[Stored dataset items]
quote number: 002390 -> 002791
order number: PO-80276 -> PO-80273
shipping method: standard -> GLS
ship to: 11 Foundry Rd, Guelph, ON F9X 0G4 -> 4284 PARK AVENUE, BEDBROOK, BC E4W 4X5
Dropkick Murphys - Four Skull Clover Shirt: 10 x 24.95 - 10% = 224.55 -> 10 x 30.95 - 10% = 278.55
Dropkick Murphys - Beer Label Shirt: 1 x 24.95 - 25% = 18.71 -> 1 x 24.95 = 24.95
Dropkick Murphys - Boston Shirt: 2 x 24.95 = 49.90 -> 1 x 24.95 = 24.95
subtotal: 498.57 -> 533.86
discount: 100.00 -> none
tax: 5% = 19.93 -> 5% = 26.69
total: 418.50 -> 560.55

■ To do
Each line above must be returned exactly as written.

■ Problem solution
quote number: 002390 -> 002791
order number: PO-80276 -> PO-80273
shipping method: standard -> GLS
ship to: 11 Foundry Rd, Guelph, ON F9X 0G4 -> 4284 PARK AVENUE, BEDBROOK, BC E4W 4X5
Dropkick Murphys - Four Skull Clover Shirt: 10 x 24.95 - 10% = 224.55 -> 10 x 30.95 - 10% = 278.55
Dropkick Murphys - Beer Label Shirt: 1 x 24.95 - 25% = 18.71 -> 1 x 24.95 = 24.95
Dropkick Murphys - Boston Shirt: 2 x 24.95 = 49.90 -> 1 x 24.95 = 24.95
subtotal: 498.57 -> 533.86
discount: 100.00 -> none
tax: 5% = 19.93 -> 5% = 26.69
total: 418.50 -> 560.55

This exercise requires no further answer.